Similarly, MDB private-sector operations have generally used a “banking model” with the result that most of their support has focussed on sectors in developing countries in which investment reaps the highest financial returns, as opposed to those that favour the poor and other vulnerable sectors of the host population.

Accordingly, the MDBs’ project selection, monitoring and evaluation procedures have tended to give priority to commercial or profit-making rather than social and environmental returns, the report said, noting that internal reports by the banks themselves have often come to a similar conclusion.

The report expressed particular concern over the rapid growth of “arms-length” financial-sector investments in which the MDBs have delegated much of their work to intermediary private banks or equity firms in an effort to build up local financial sectors.
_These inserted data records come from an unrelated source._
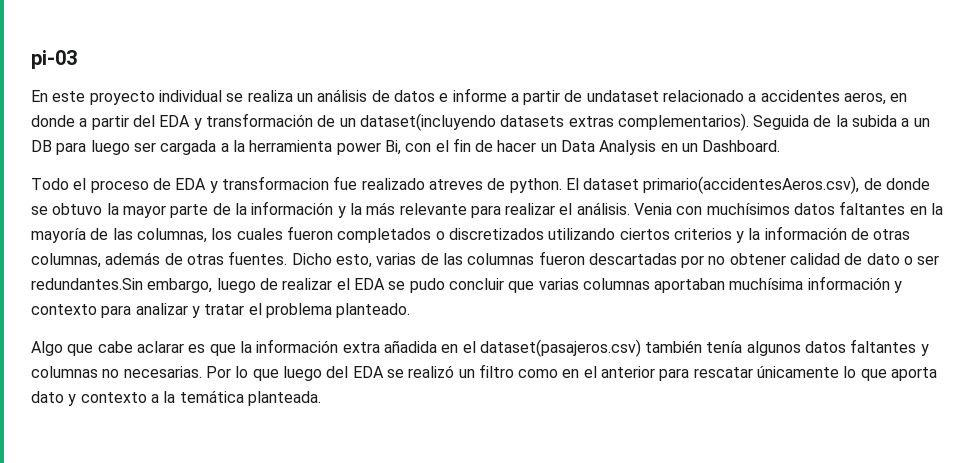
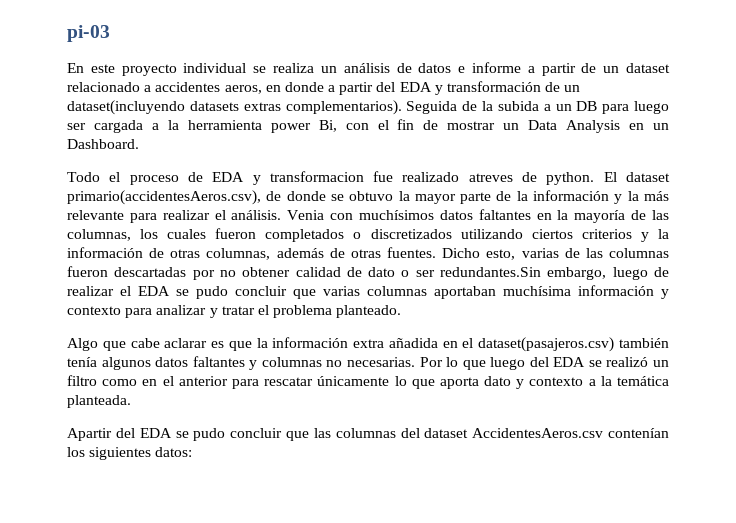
[586,90,659,102] undataset -> [603,63,670,73] un dataset
[497,140,537,152] hacer -> [447,121,496,130] mostrar
(321, 398) none -> [67,428,669,441] [67,447,193,460] // Apartir del EDA se pudo concluir que las columnas del dataset AccidentesAeros.csv contenían los siguientes datos:

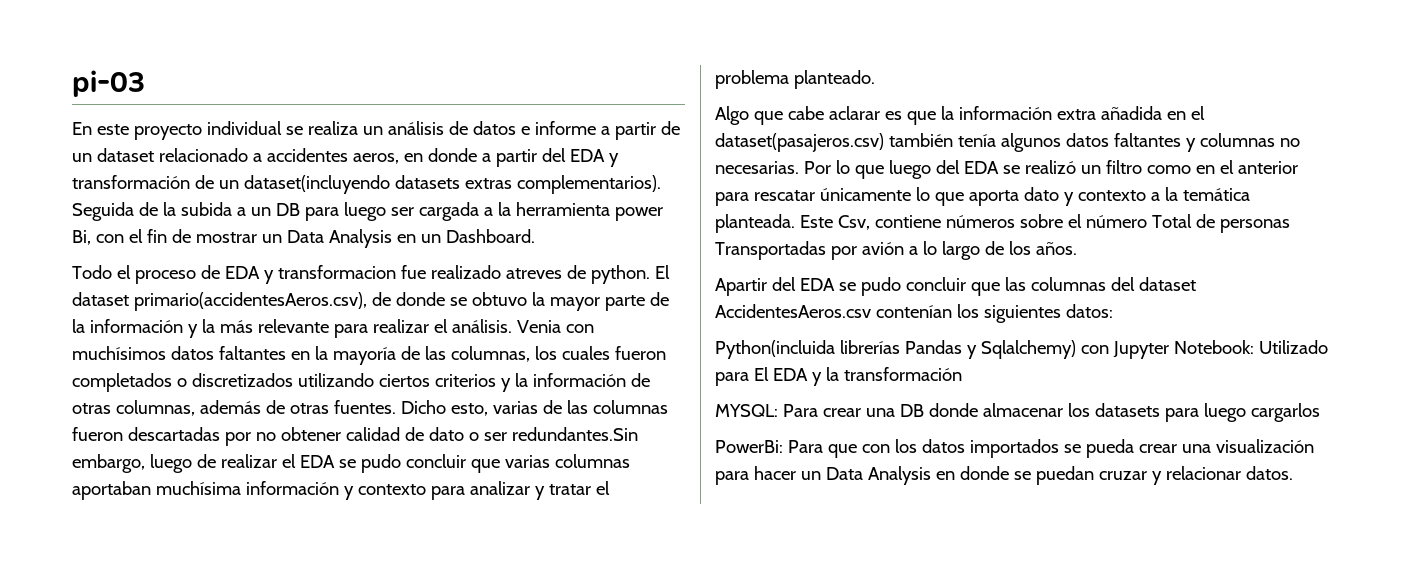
(131, 401) none -> [799,214,1290,233] [715,241,1077,260] Este Csv, contiene números sobre el número Total de personas Transportadas por avión a lo largo de los años.
(193, 452) none -> [715,340,1328,359] [715,367,962,386] [715,403,1320,422] [715,439,1314,458] [715,466,1293,485] // Python(incluida librerías Pandas y Sqlalchemy) con Jupyter Notebook: Utilizado para El EDA y la transformación // MYSQL: Para crear una DB donde almacenar los datasets para luego cargarlos // PowerBi: Para que con los datos importados se pueda crear una visualización para hacer un Data Analysis en donde se puedan cruzar y relacionar datos.

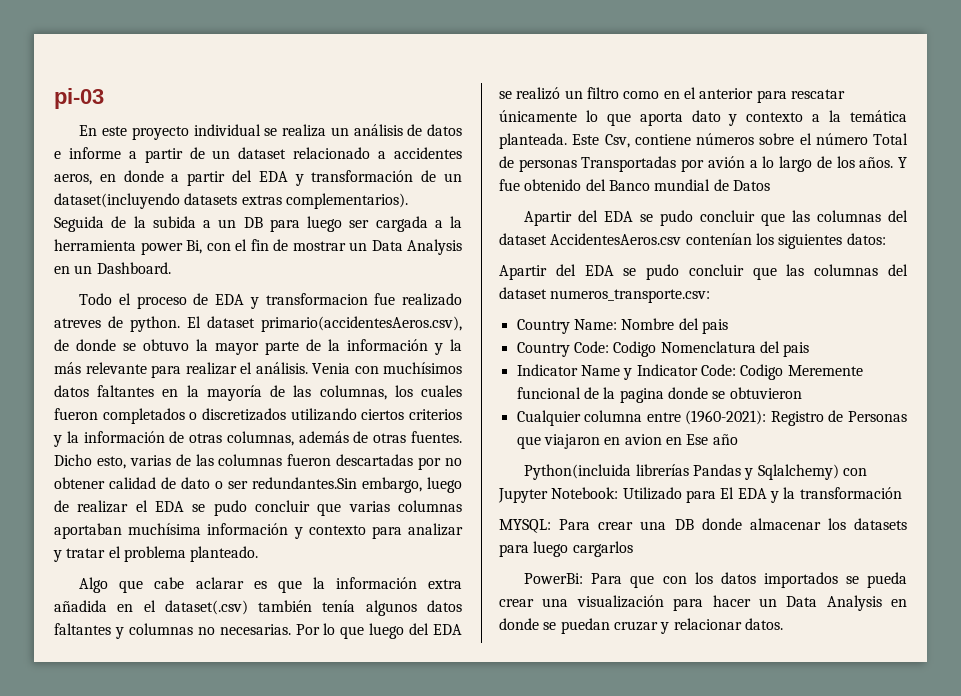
[715,133,884,152] dataset(pasajeros.csv) -> [164,600,248,615] dataset(.csv)
(1077, 248) none -> [898,157,908,168] [499,179,770,191] Y fue obtenido del Banco mundial de Datos
(1113, 311) none -> [499,264,908,280] [499,287,711,303] [516,318,728,334] [516,341,810,357] [516,364,863,380] [516,387,802,403] [516,410,907,426] [516,434,738,449] // Apartir del EDA se pudo concluir que las columnas del dataset numeros_transporte.csv: // Country Name: Nombre del pais // Country Code: Codigo Nomenclatura del pais // Indicator Name y Indicator Code: Codigo Meremente funcional de la pagina donde se obtuvieron // Cualquier columna entre (1960-2021): Registro de Personas que viajaron en avion en Ese año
The report noted that this part of the MDB investment portfolios is “extremely poorly monitored, based almost exclusively on self-reporting”.

The IFC’s portfolio of financial-sector investment grew seven-fold between 2004 and 2008, from 1.7 billion dollars to 12.3 billion dollars, according to the report, which also noted “evidence that the environmental and social performance of MDBs’ financial sector investments is consistently low”.

The report urged several major reforms, including the downgrading the importance of attracting foreign capital in favour of efforts designed to support “a strong and diverse national private sector, tailored to specific country circumstances”.

In addition, MDB private-sector activities should only focus on areas where sustainable development benefits are high and private finance weak, according to the report.

With respect to the “arms-length” financial-sector investments, the report called for supporting strong, locally-owned institutions that are focussed on providing financial services to the poor and supporting sustainable development.

IFC spokesman Aaron Rosenberg said the report was “not bad”, but complained that “it just doesn’t go very deep in terms of actually discussing the challenges of development and what role the private sector should play”.

“The report starts from the premise of questioning the value in private sector financing from MDBs, which we fundamentally don’t agree with,” he told IPS. “The number one thing that the poor want is job, (and) the private sector, especially the SMEs (small and medium enterprises), is the number one creator of jobs.”